Exercise requirements.
I need the number of lines in the following entries that hold the word "none", and no other text.

::: Information provided :::

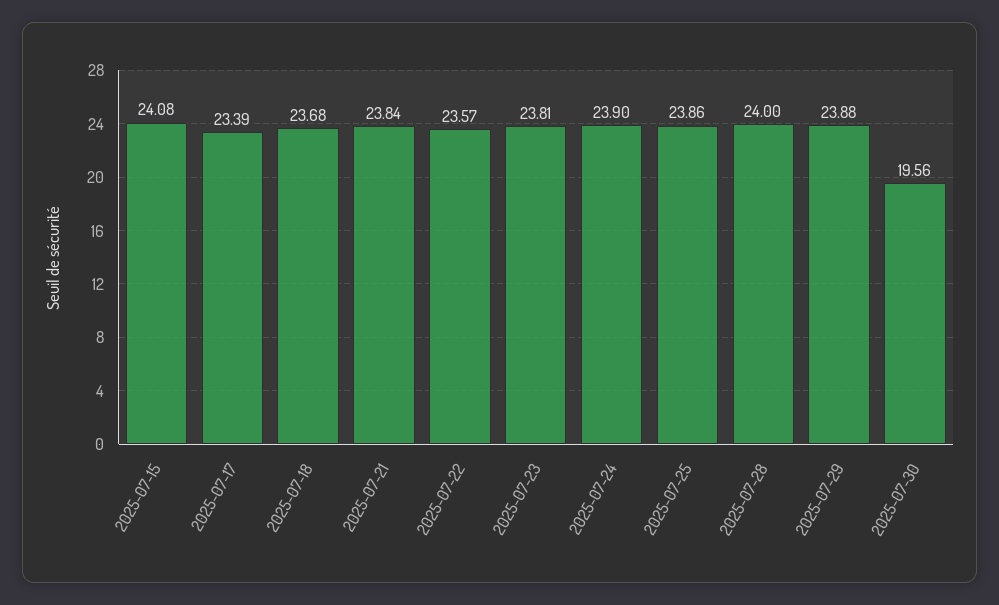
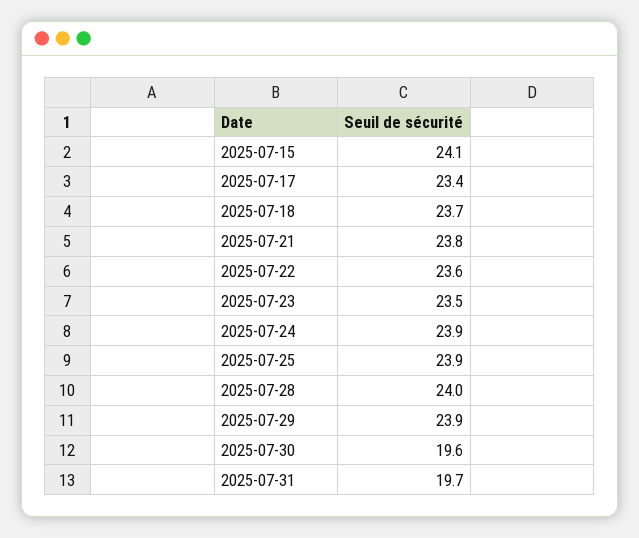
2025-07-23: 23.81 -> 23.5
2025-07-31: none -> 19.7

:::
::: Information provided :::

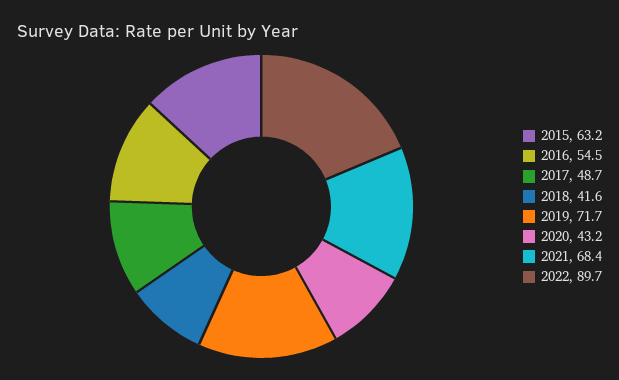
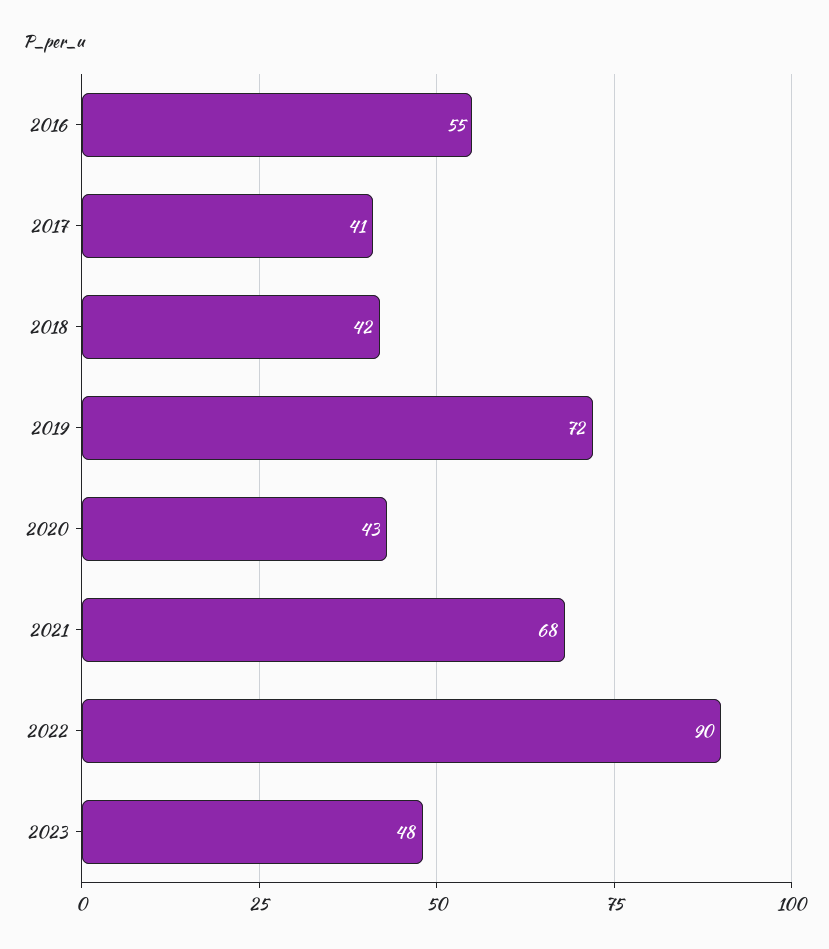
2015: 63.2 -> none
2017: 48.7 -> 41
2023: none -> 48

:::
::: Information provided :::

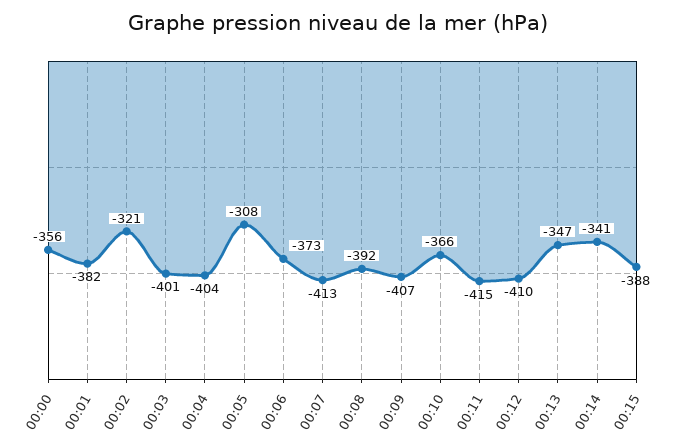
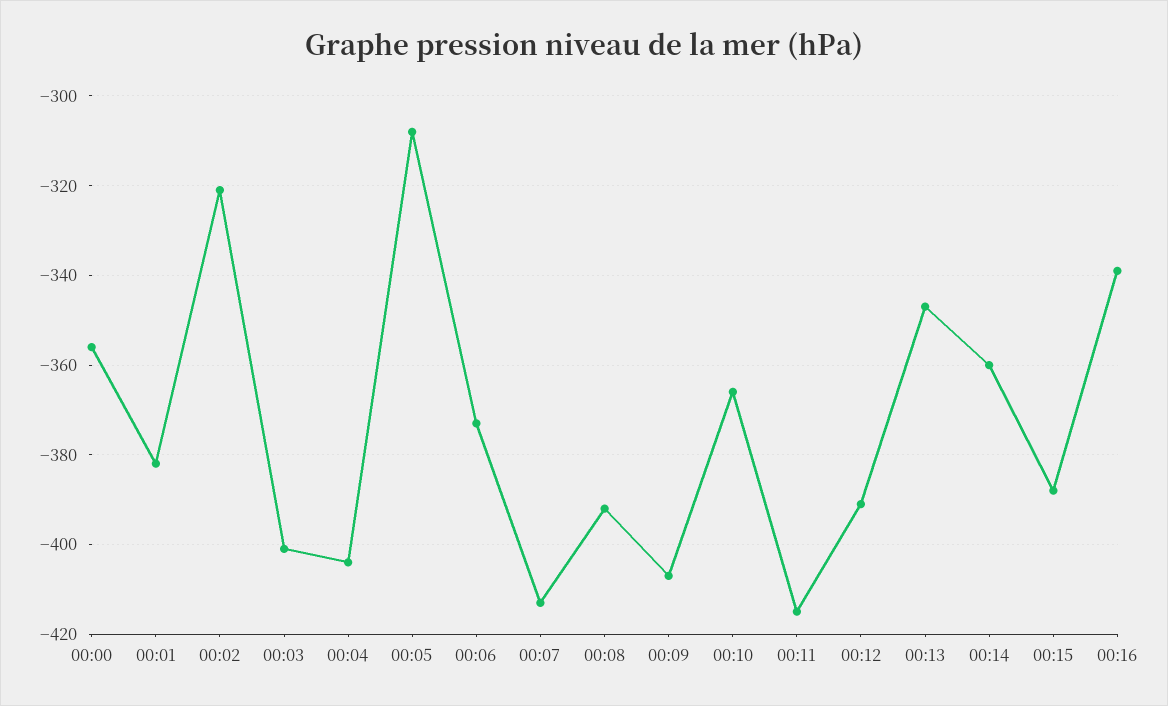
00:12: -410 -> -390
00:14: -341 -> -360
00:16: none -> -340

:::

Answer for this exercise.
4